Change detection data:
■ ■ ■ ■ ■ ■ ■
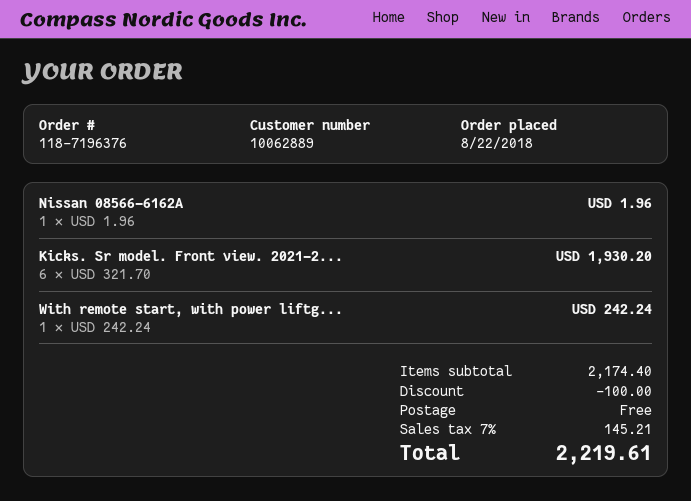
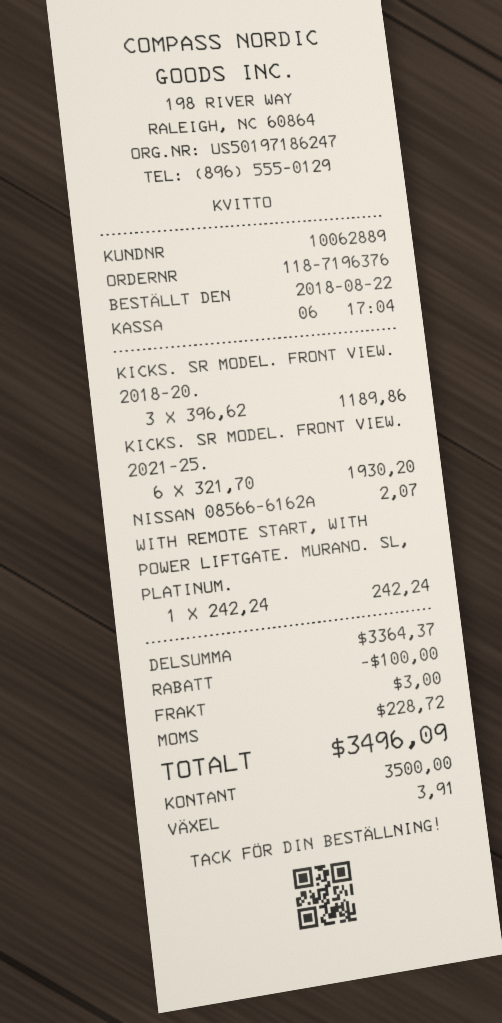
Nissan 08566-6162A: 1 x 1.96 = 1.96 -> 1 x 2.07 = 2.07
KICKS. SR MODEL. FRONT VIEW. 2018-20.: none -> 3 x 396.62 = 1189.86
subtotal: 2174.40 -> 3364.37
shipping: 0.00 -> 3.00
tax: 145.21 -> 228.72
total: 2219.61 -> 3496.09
■ ■ ■ ■ ■ ■ ■
*About this task:* An exact copy of every entry above is required, without the pictures.

*Exercise output:*
Nissan 08566-6162A: 1 x 1.96 = 1.96 -> 1 x 2.07 = 2.07
KICKS. SR MODEL. FRONT VIEW. 2018-20.: none -> 3 x 396.62 = 1189.86
subtotal: 2174.40 -> 3364.37
shipping: 0.00 -> 3.00
tax: 145.21 -> 228.72
total: 2219.61 -> 3496.09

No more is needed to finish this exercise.